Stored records
◆ ◆ ◆ ◆ ◆

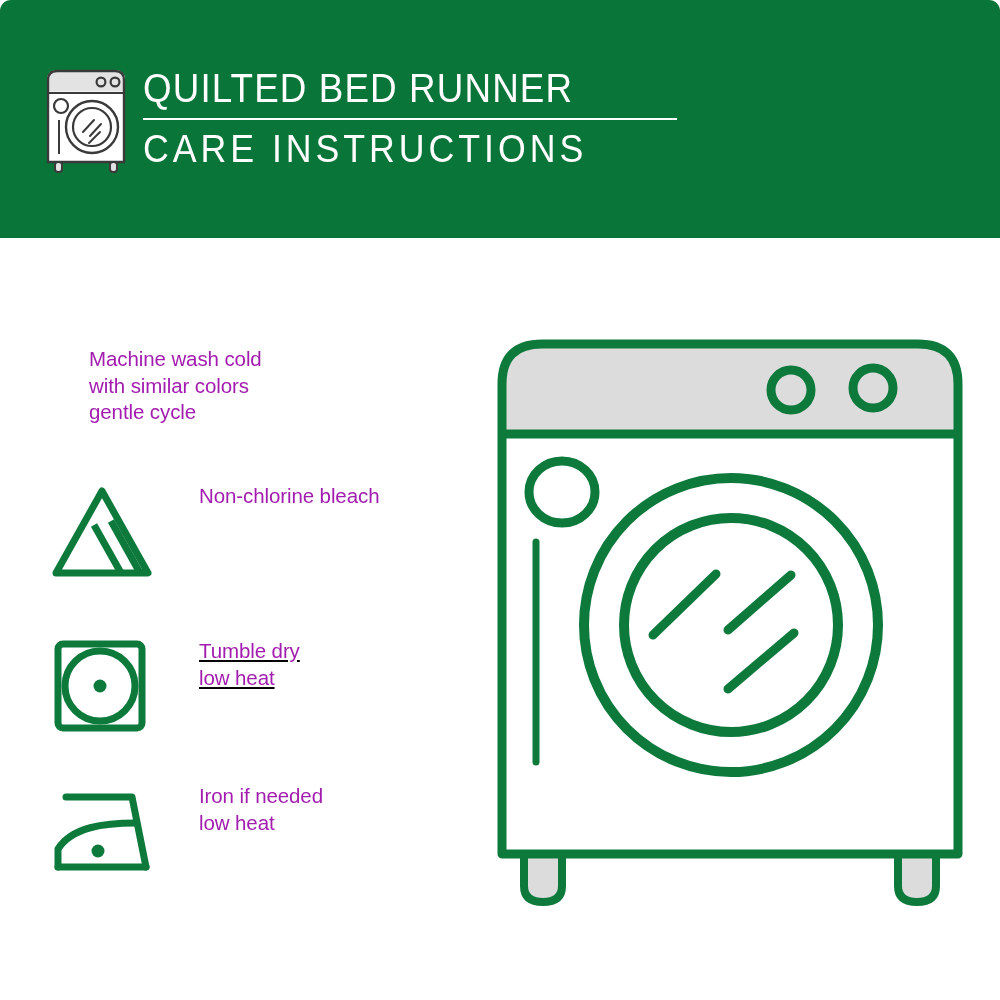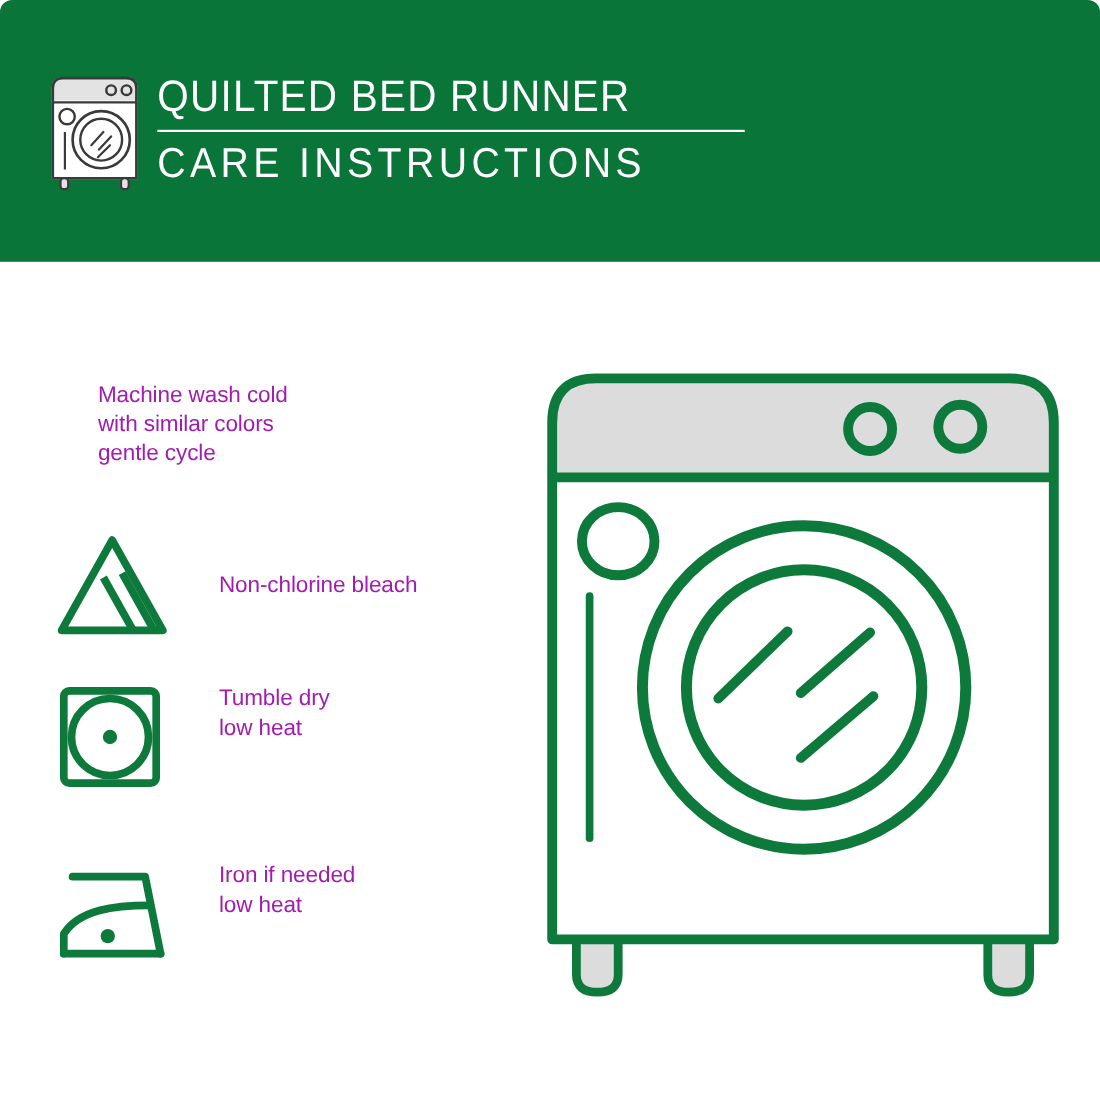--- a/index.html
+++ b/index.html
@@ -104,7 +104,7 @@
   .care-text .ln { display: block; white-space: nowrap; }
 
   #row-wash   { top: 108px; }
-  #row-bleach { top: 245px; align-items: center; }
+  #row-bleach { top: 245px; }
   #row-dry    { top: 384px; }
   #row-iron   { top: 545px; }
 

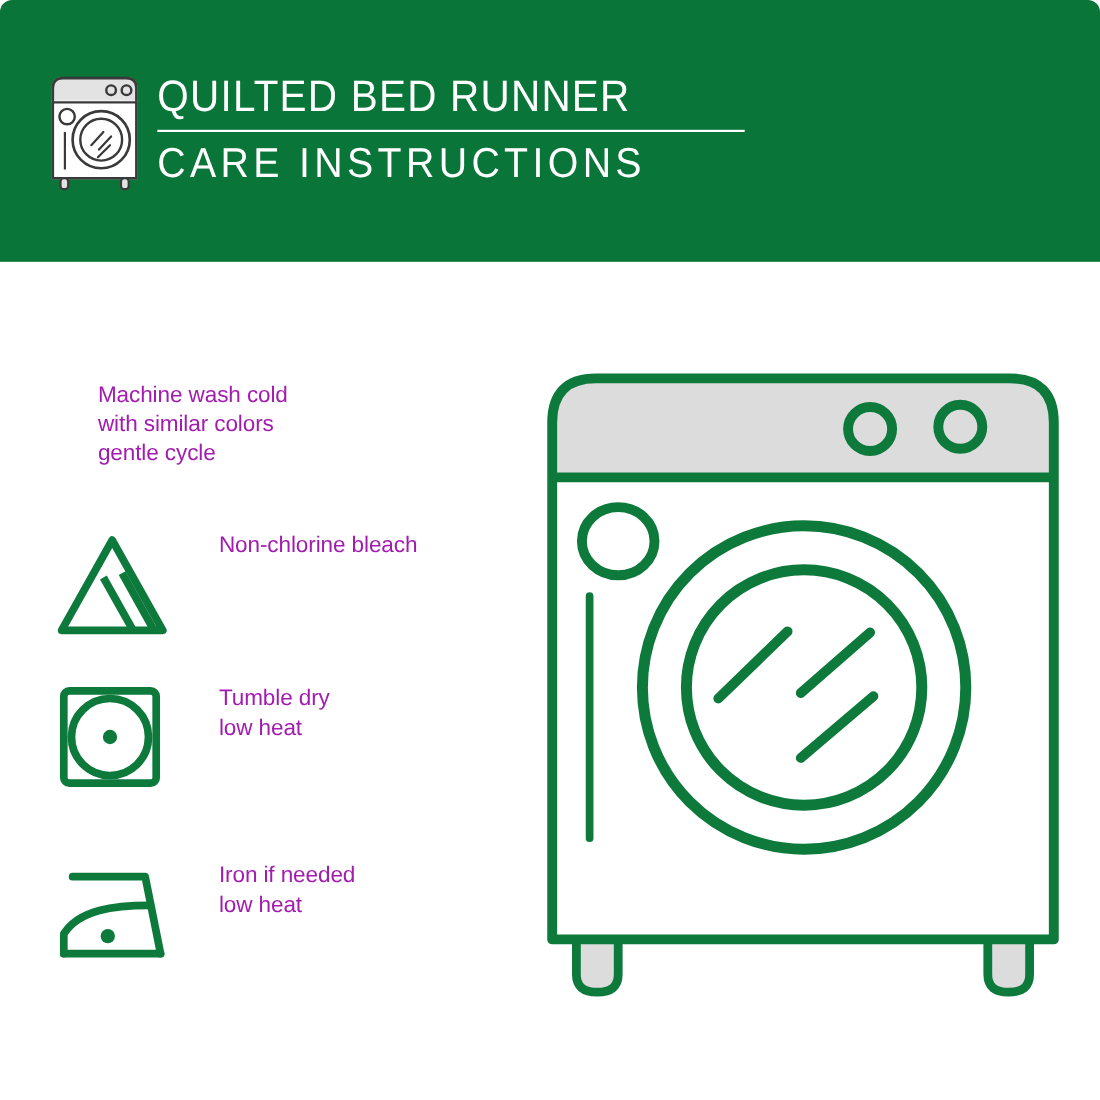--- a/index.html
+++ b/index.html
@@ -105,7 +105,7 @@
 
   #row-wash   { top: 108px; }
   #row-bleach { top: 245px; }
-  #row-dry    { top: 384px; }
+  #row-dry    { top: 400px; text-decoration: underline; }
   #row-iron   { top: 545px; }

◆ ◆ ◆ ◆ ◆

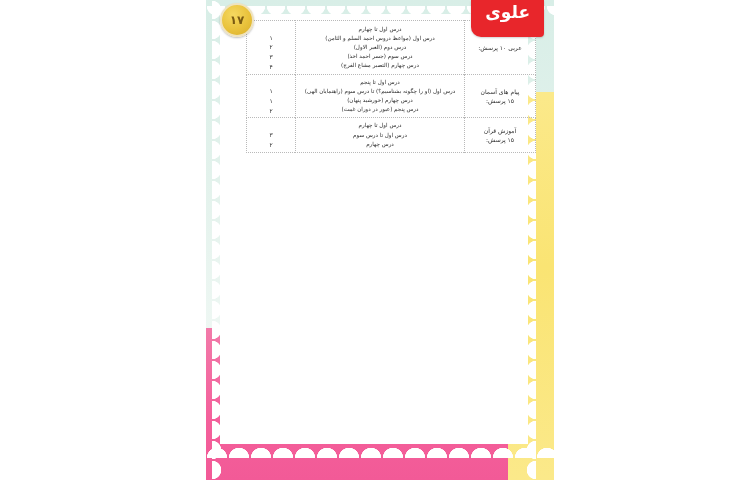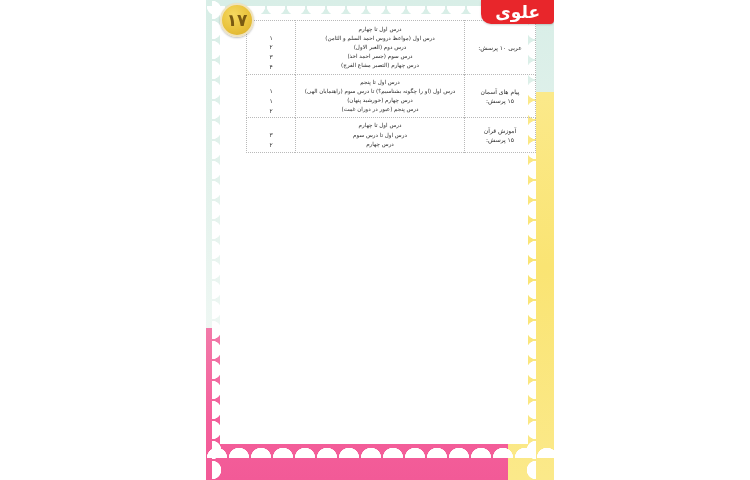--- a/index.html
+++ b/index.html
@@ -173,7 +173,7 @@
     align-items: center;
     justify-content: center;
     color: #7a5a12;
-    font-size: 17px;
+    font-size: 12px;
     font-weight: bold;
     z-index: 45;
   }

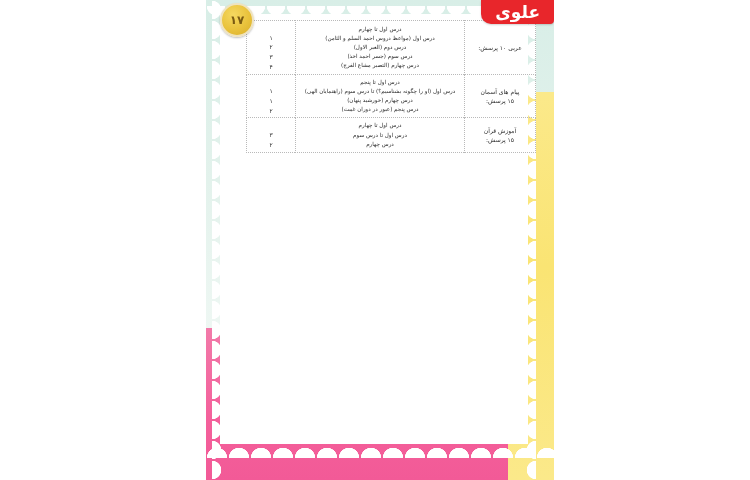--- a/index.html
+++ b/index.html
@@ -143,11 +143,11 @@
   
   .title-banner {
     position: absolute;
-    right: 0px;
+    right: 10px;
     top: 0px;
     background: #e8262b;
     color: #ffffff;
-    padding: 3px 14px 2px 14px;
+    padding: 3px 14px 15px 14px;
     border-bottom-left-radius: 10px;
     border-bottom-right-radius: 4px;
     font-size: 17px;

◆ ◆ ◆ ◆ ◆

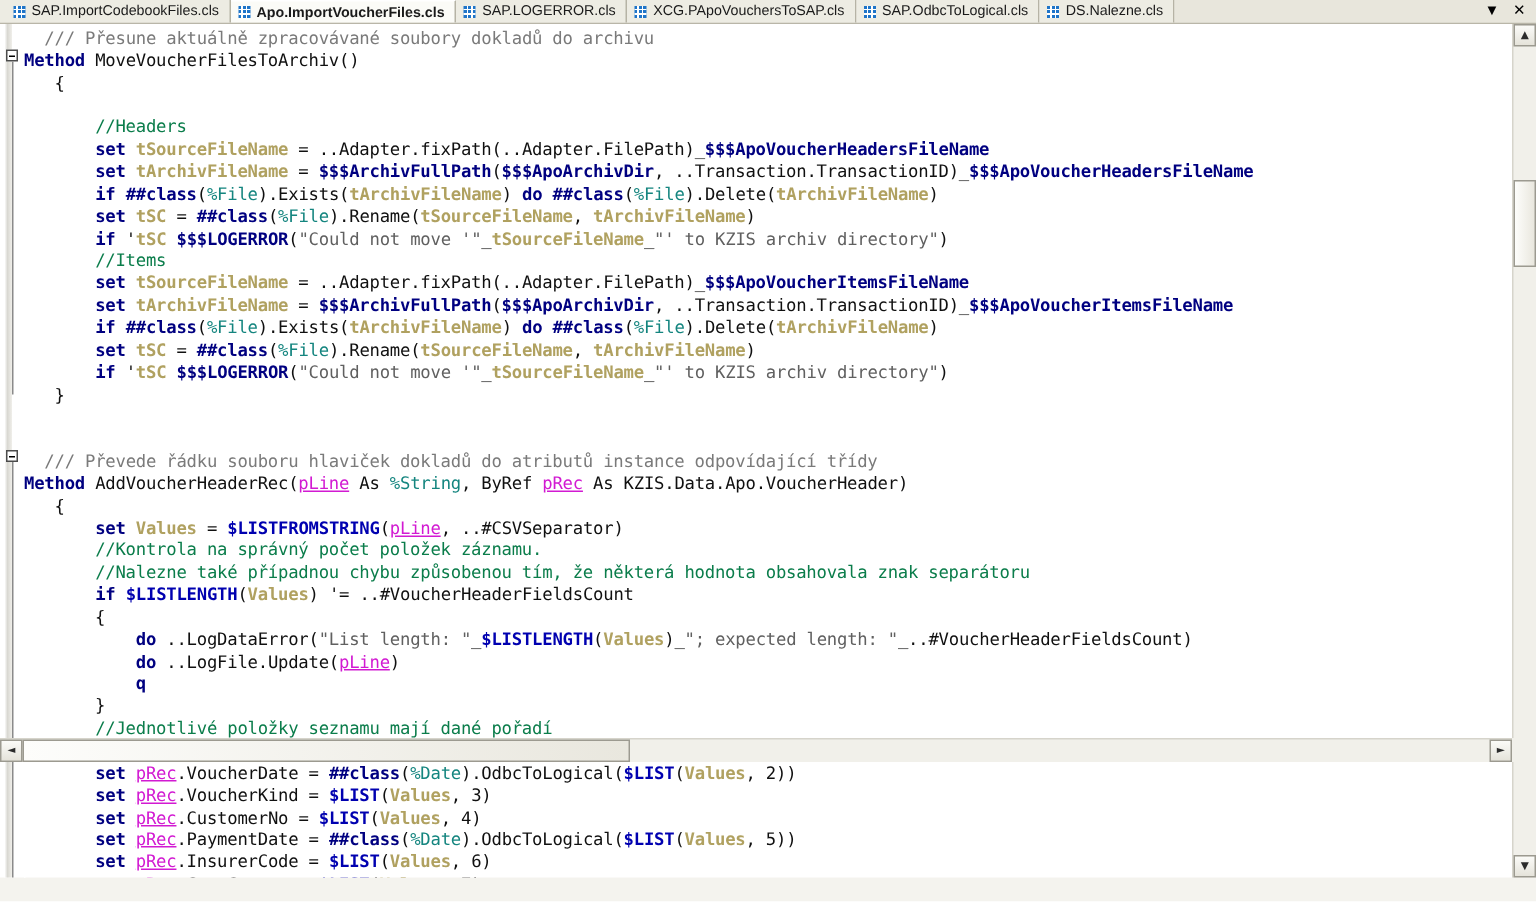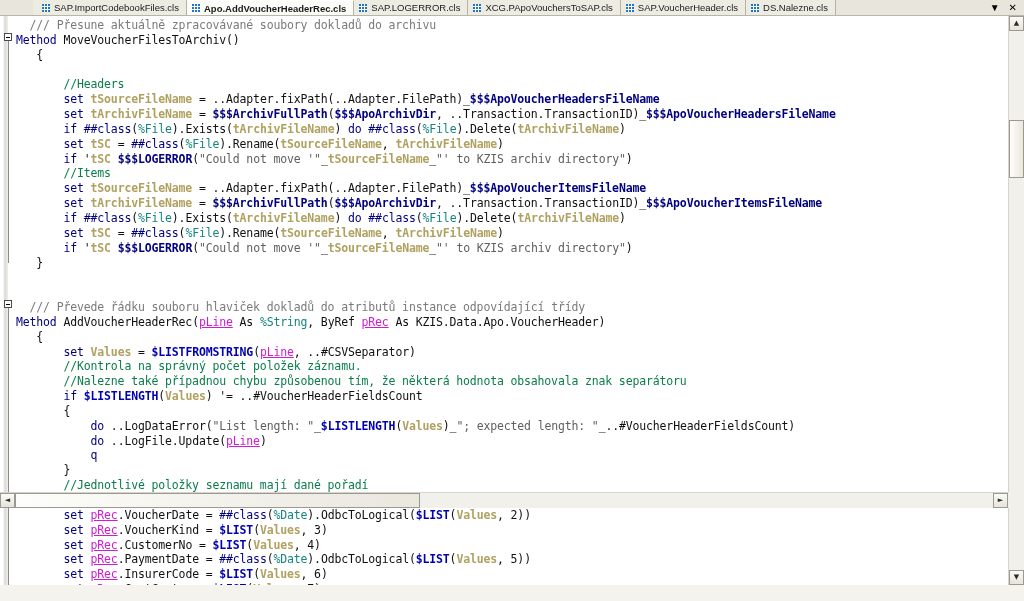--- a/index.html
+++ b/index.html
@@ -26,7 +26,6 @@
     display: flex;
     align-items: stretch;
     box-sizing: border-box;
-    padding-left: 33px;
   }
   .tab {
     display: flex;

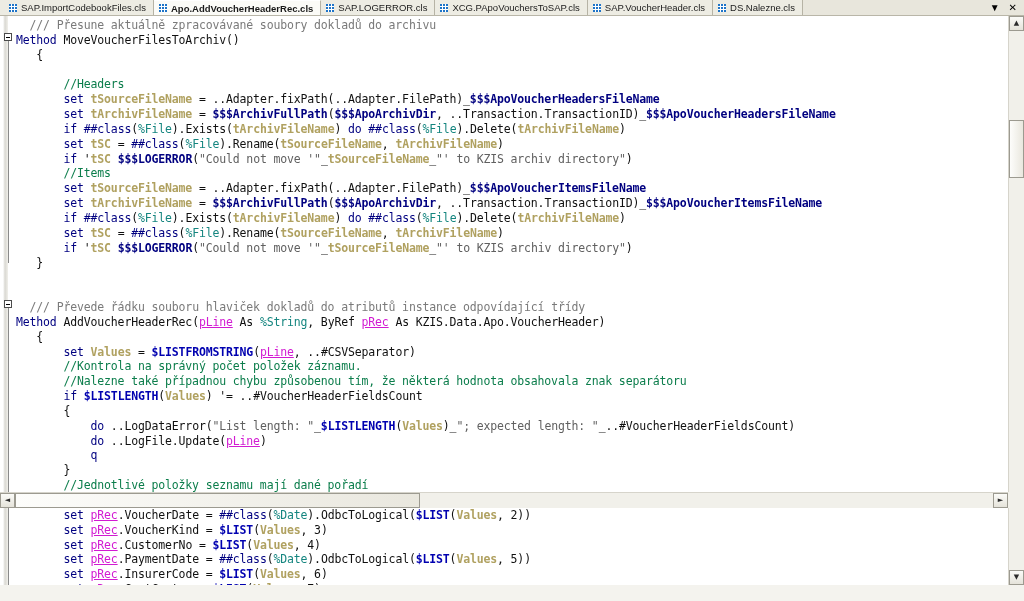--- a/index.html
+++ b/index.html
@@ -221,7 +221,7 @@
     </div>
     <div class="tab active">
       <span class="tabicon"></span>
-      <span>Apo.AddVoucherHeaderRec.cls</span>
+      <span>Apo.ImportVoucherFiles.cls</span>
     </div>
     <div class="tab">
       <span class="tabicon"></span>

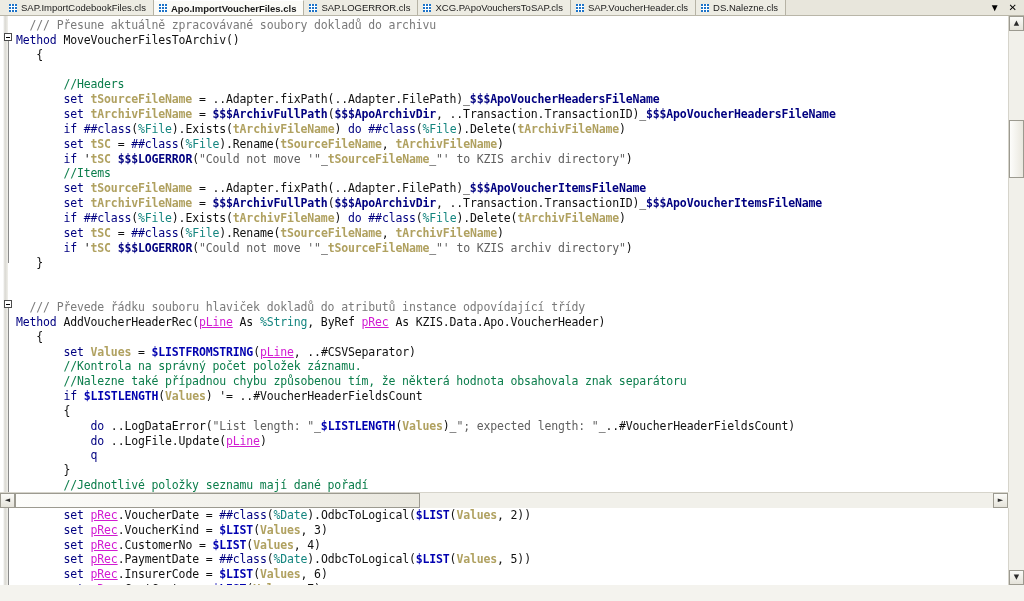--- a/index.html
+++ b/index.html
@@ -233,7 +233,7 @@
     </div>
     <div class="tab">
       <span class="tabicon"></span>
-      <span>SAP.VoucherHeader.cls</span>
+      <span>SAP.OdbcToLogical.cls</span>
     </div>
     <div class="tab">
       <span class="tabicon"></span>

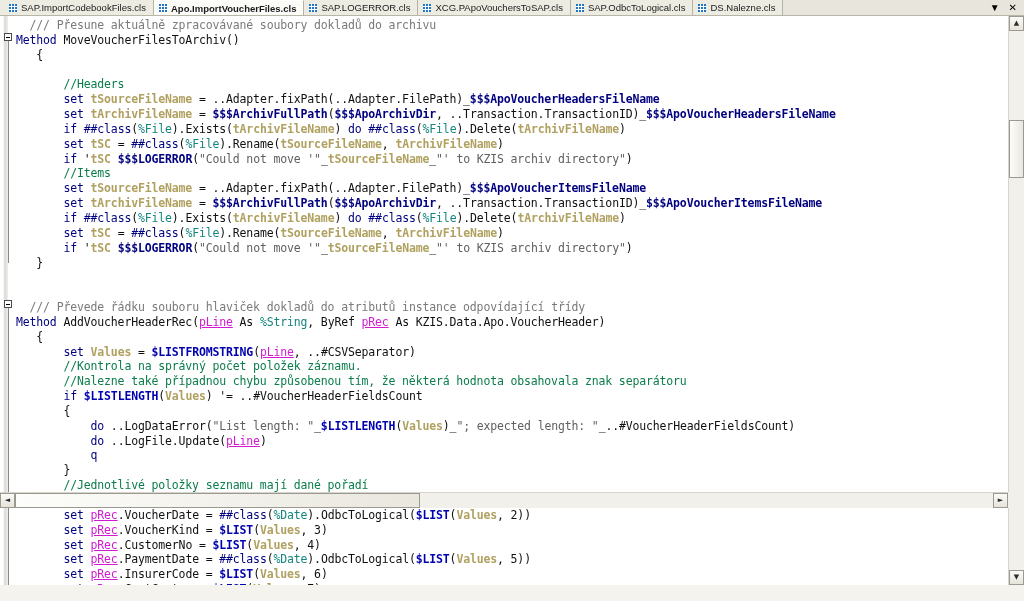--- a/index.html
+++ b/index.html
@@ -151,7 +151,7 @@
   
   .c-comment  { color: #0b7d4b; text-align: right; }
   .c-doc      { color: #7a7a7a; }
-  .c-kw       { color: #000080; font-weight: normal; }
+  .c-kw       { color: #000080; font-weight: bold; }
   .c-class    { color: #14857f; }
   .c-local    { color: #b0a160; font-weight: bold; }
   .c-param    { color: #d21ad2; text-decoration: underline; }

◆ ◆ ◆ ◆ ◆

• **What is required**
In the entries above, some lines hold the string "decoration". Copy each of them.

• **Task response**
+  #row-dry    { top: 400px; text-decoration: underline; }
   .c-param    { color: #d21ad2; text-decoration: underline; }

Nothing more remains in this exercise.